Before-and-after change records:
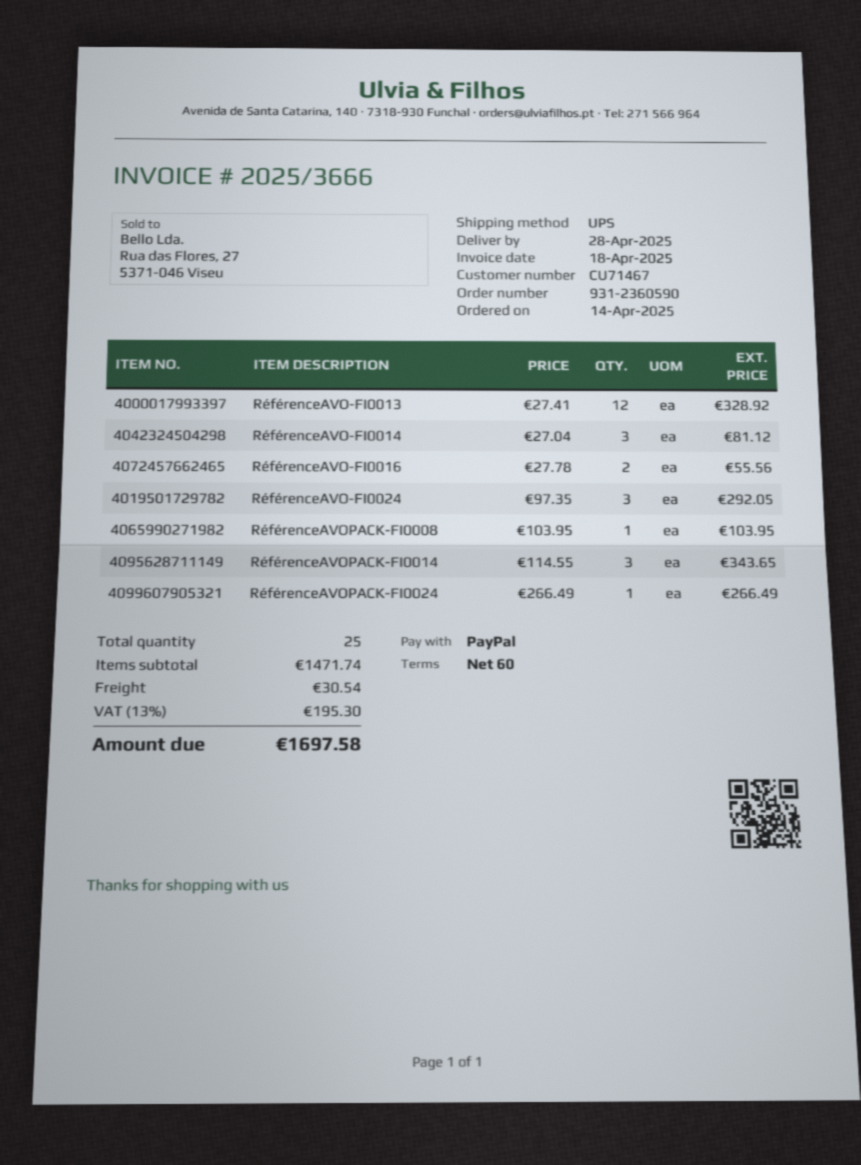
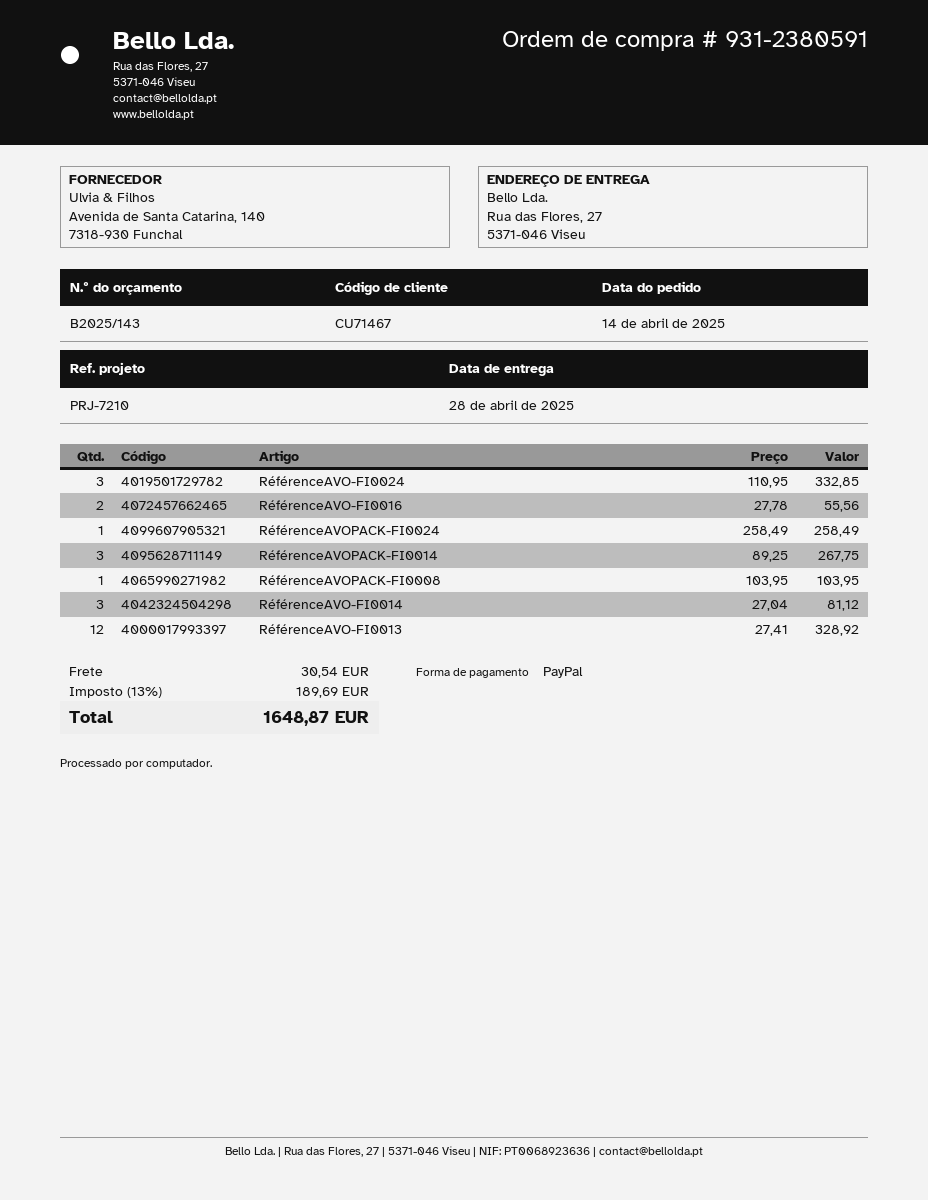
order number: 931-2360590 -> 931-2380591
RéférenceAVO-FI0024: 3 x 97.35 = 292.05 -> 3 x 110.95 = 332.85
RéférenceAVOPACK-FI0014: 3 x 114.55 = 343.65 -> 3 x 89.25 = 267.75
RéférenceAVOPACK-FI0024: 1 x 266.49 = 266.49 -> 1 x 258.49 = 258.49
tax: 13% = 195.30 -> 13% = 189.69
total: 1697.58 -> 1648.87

---

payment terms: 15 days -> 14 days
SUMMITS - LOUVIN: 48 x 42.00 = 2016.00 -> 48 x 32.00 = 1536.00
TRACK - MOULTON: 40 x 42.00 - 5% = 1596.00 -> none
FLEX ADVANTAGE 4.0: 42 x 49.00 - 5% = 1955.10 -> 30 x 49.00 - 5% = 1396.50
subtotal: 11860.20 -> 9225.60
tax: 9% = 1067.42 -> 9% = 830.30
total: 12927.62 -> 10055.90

• [YOUR INSTRUCTIONS] Look back at the data above. Transcribe exactly the lines starting at the line that contains "order number: 931-2360590 -> 931-2380591" and ending at the line that contains "total: 1697.58 -> 1648.87".

• [COMPLETED EXERCISE]
order number: 931-2360590 -> 931-2380591
RéférenceAVO-FI0024: 3 x 97.35 = 292.05 -> 3 x 110.95 = 332.85
RéférenceAVOPACK-FI0014: 3 x 114.55 = 343.65 -> 3 x 89.25 = 267.75
RéférenceAVOPACK-FI0024: 1 x 266.49 = 266.49 -> 1 x 258.49 = 258.49
tax: 13% = 195.30 -> 13% = 189.69
total: 1697.58 -> 1648.87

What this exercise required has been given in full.